I am curious, what is the memory efficiency of using the current MinHash LSH implementation? Approximately how many MinHashes per 1 GB of memory usage?
Thanks so much for your response, @ekzhu, it's very helpful to see these other libraries!
I took a look through the Minhash and LSH classes last night looking for some memory optimizations and ended up getting quite an education! If you are aware of memory optimizations that can reduce storage requirements within an in-memory implementation, those would be great, but I certainly didn't see anything obvious.
Even with additional optimizations in place, I suppose for any arbitrarily sized project db storage would help. My main question now is whether this library is the place for the db hooks. Right now, I'm thinking the Minhash and LSH classes are beautifully clean, so it might make more sense for users to subclass the LSH class and modify the insert()
and query()
methods to suit their own situations.
For the moment, I think I'll go in that direction, rather than introduce any changes to this excellent API, so it should be safe to close this issue.
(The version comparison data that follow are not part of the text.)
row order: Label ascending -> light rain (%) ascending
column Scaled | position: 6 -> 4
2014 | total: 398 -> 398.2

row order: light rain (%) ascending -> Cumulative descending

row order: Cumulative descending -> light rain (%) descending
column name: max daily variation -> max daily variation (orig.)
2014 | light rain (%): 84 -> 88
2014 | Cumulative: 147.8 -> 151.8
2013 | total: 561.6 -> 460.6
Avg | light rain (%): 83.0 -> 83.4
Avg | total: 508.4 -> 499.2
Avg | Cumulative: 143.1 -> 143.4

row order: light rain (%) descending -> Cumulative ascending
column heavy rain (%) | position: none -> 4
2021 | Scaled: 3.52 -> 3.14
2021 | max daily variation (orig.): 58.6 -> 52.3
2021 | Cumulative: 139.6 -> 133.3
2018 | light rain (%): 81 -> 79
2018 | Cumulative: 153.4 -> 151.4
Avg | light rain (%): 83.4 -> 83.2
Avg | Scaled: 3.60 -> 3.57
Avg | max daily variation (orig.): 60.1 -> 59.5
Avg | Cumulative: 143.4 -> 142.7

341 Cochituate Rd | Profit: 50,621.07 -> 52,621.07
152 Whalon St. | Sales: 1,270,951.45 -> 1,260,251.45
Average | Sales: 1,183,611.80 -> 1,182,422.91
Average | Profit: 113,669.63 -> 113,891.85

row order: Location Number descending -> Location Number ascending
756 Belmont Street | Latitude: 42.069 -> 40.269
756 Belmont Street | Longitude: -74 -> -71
Thank you for kind words! In fact @fpug is working on a new MinHash class LeanMinHash
that reduces the memory usage and provide faster serialization than the current MinHash
class. This should be helpful when you want to deal with external storage.
If the external storage solution is generic enough, it may be a good addition to this library.
Hello, I'm really liking this library, but have recently started running into RAM limitations trying to handle billions of MinhashLSH index members on a 16GB quadcore OSX.
Right now, I'm essentially looping over my objects, hashing each, and adding the hash result (of class Minhash) to one large MinhashLSH index for subsequent querying. Is there a less memory intensive way of accomplishing a similar goal? Ideally, I'd like to post the Minhash results to a db then query the db for matches so as to afford much higher scalability.
I'm happy to help put some of this in place if it's not already a part of this toolkit, but wanted to ask in the meantime to see if your team had any immediate thoughts. In any event, thanks again for this awesome work.